I’d like to start this post by saying that I really didn’t expect there to be so many JavaScript related posts on this site, but it’s just the area that I’ve spent more time developing in and finding interesting things to share about lately.
With that said I found this excellent Firefox extension called FireBug by Joe Hewitt last week, which is an excellent replacement to the default Firefox JavaScript console.
FireBug has the following features:
- Adds a console to the bottom of every page in Firefox, displaying errors that occurred for that page alone.
- Inspect DOM elements by clicking on them, which gives you most of what you’d find in the DOM inspector in a quicker, easier and nicer manner.
- Log objects from your web page scripts, this is like bringing the Firefox console into your everyday JavaScript console. There are also plans to make this feature available in other browsers in a similar manner to my JSDebug script.

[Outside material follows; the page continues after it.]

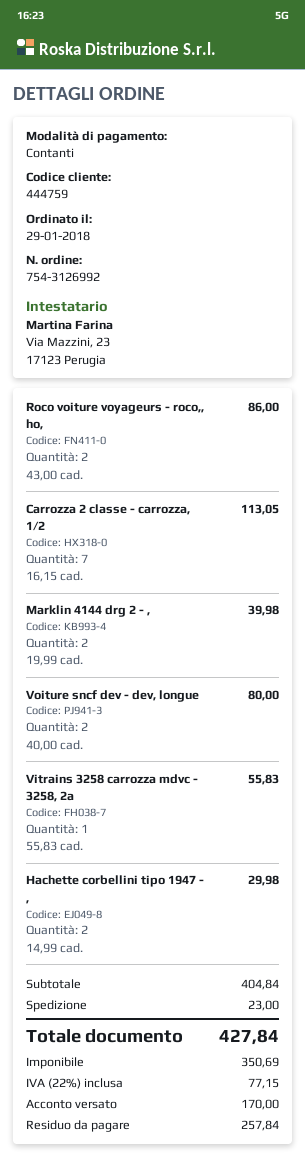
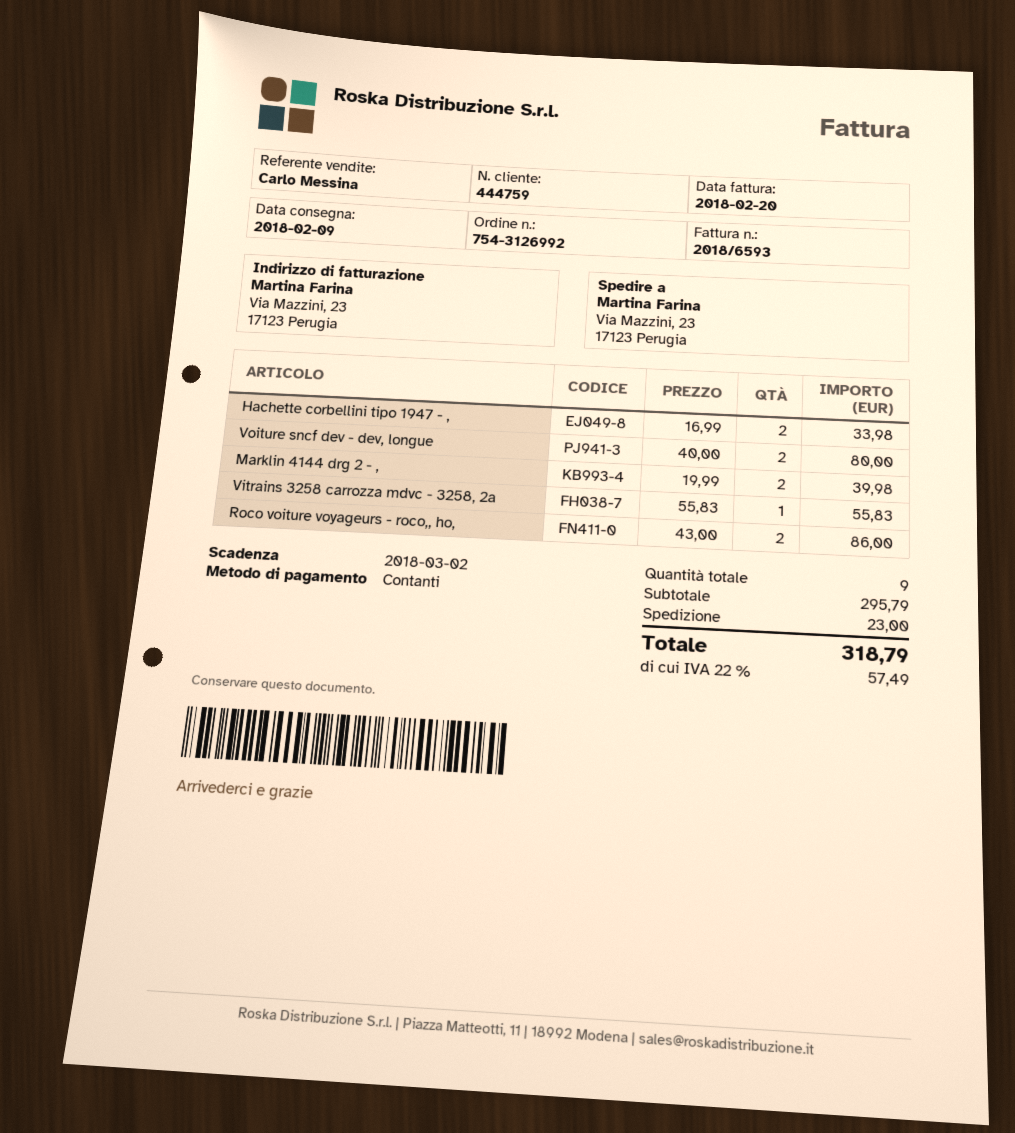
Carrozza 2 classe - carrozza, 1/2: 7 x 16.15 = 113.05 -> none
Hachette corbellini tipo 1947 - ,: 2 x 14.99 = 29.98 -> 2 x 16.99 = 33.98
subtotal: 404.84 -> 295.79
tax: 22% = 77.15 -> 22% = 57.49
total: 427.84 -> 318.79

- Logging of XMLHttpRequests where you can inspect the response text or XML among other things. I used to use a Greasemonkey script to do this, but that stopped working a few versions of Greasemonkey ago, either way FireBug handles this a easier, cleaner and quicker.
- Error status bar indicator, similar to the one in Web Developer Extension by Chris Pederick, which shows the number of errors in a page. Clicking this will launch the FireBug console to give you all the details of the errors.
- Error filtering, which allows you to hide all those annoying CSS or chrome errors that have appeared in the default console since Firefox 1.5
Which I think you’ll agree is quite a lot and the fact that they all work pretty much perfectly, in such an early alpha release it is a testament to Joe’s work, go get FireBug now.